* [Exercise aim]
Word for word, copy out every line of the records, omitting each picture.

**** Data extracts

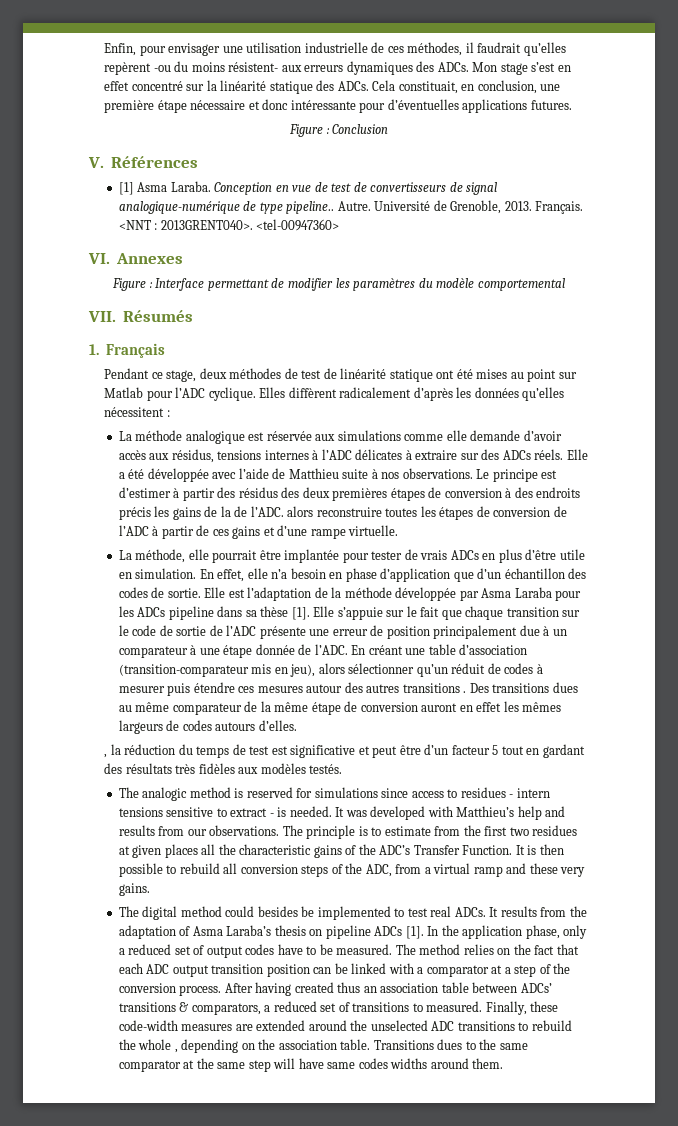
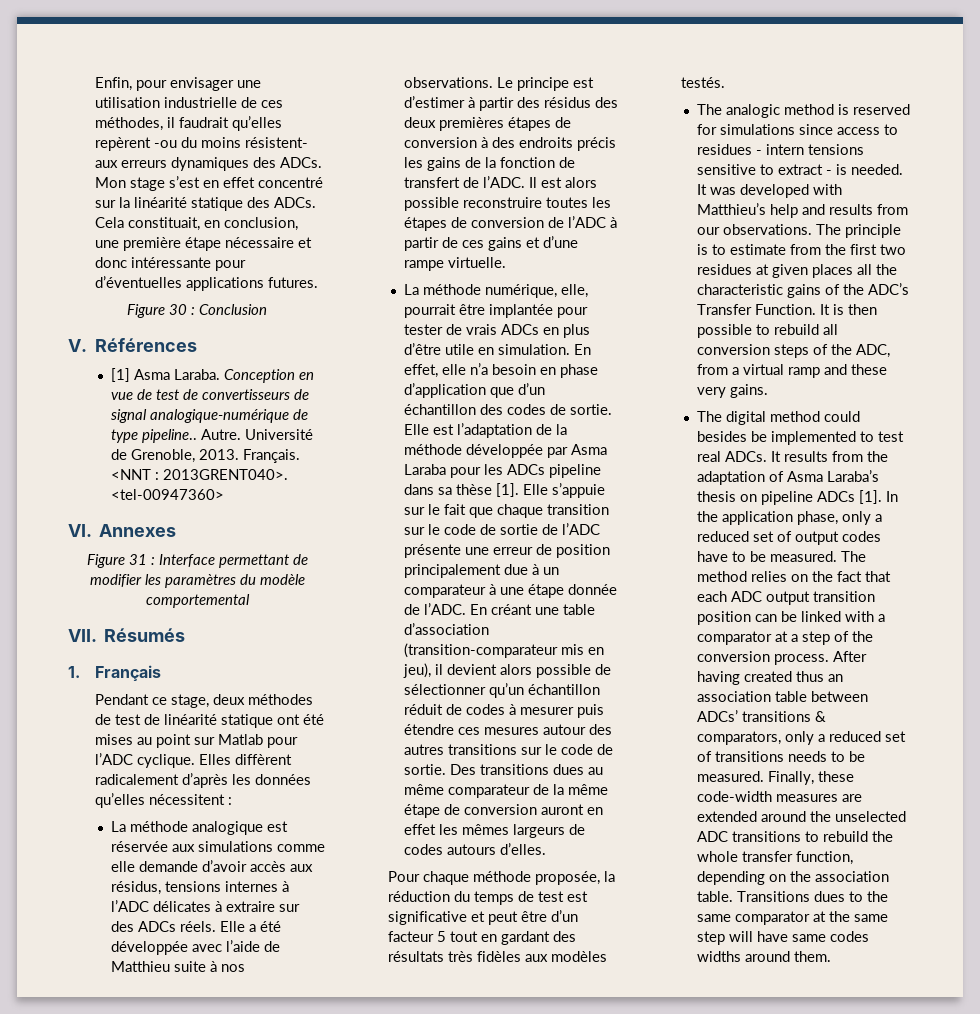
- Figure : Conclusion
+ Figure 30 : Conclusion
- Figure : Interface permettant de modifier les paramètres du modèle comportemental
+ Figure 31 : Interface permettant de modifier les paramètres du modèle comportemental
- Le principe est d’estimer à partir des résidus des deux premières étapes de conversion à des endroits précis les gains de la de l’ADC. alors reconstruire toutes les étapes de conversion de l’ADC à partir de ces gains et d’une rampe virtuelle.
+ Le principe est d’estimer à partir des résidus des deux premières étapes de conversion à des endroits précis les gains de la fonction de transfert de l’ADC. Il est alors possible reconstruire toutes les étapes de conversion de l’ADC à partir de ces gains et d’une rampe virtuelle.
- La méthode, elle pourrait être implantée pour tester de vrais ADCs en plus d’être utile en simulation.
+ La méthode numérique, elle, pourrait être implantée pour tester de vrais ADCs en plus d’être utile en simulation.
- En créant une table d’association (transition-comparateur mis en jeu), alors sélectionner qu’un réduit de codes à mesurer puis étendre ces mesures autour des autres transitions .
+ En créant une table d’association (transition-comparateur mis en jeu), il devient alors possible de sélectionner qu’un échantillon réduit de codes à mesurer puis étendre ces mesures autour des autres transitions sur le code de sortie.
- , la réduction du temps de test est significative et peut être d’un facteur 5 tout en gardant des résultats très fidèles aux modèles testés.
+ Pour chaque méthode proposée, la réduction du temps de test est significative et peut être d’un facteur 5 tout en gardant des résultats très fidèles aux modèles testés.
- After having created thus an association table between ADCs’ transitions & comparators, a reduced set of transitions to measured.
+ After having created thus an association table between ADCs’ transitions & comparators, only a reduced set of transitions needs to be measured.
- Finally, these code-width measures are extended around the unselected ADC transitions to rebuild the whole , depending on the association table.
+ Finally, these code-width measures are extended around the unselected ADC transitions to rebuild the whole transfer function, depending on the association table.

********

* [Exercise result]
- Figure : Conclusion
+ Figure 30 : Conclusion
- Figure : Interface permettant de modifier les paramètres du modèle comportemental
+ Figure 31 : Interface permettant de modifier les paramètres du modèle comportemental
- Le principe est d’estimer à partir des résidus des deux premières étapes de conversion à des endroits précis les gains de la de l’ADC. alors reconstruire toutes les étapes de conversion de l’ADC à partir de ces gains et d’une rampe virtuelle.
+ Le principe est d’estimer à partir des résidus des deux premières étapes de conversion à des endroits précis les gains de la fonction de transfert de l’ADC. Il est alors possible reconstruire toutes les étapes de conversion de l’ADC à partir de ces gains et d’une rampe virtuelle.
- La méthode, elle pourrait être implantée pour tester de vrais ADCs en plus d’être utile en simulation.
+ La méthode numérique, elle, pourrait être implantée pour tester de vrais ADCs en plus d’être utile en simulation.
- En créant une table d’association (transition-comparateur mis en jeu), alors sélectionner qu’un réduit de codes à mesurer puis étendre ces mesures autour des autres transitions .
+ En créant une table d’association (transition-comparateur mis en jeu), il devient alors possible de sélectionner qu’un échantillon réduit de codes à mesurer puis étendre ces mesures autour des autres transitions sur le code de sortie.
- , la réduction du temps de test est significative et peut être d’un facteur 5 tout en gardant des résultats très fidèles aux modèles testés.
+ Pour chaque méthode proposée, la réduction du temps de test est significative et peut être d’un facteur 5 tout en gardant des résultats très fidèles aux modèles testés.
- After having created thus an association table between ADCs’ transitions & comparators, a reduced set of transitions to measured.
+ After having created thus an association table between ADCs’ transitions & comparators, only a reduced set of transitions needs to be measured.
- Finally, these code-width measures are extended around the unselected ADC transitions to rebuild the whole , depending on the association table.
+ Finally, these code-width measures are extended around the unselected ADC transitions to rebuild the whole transfer function, depending on the association table.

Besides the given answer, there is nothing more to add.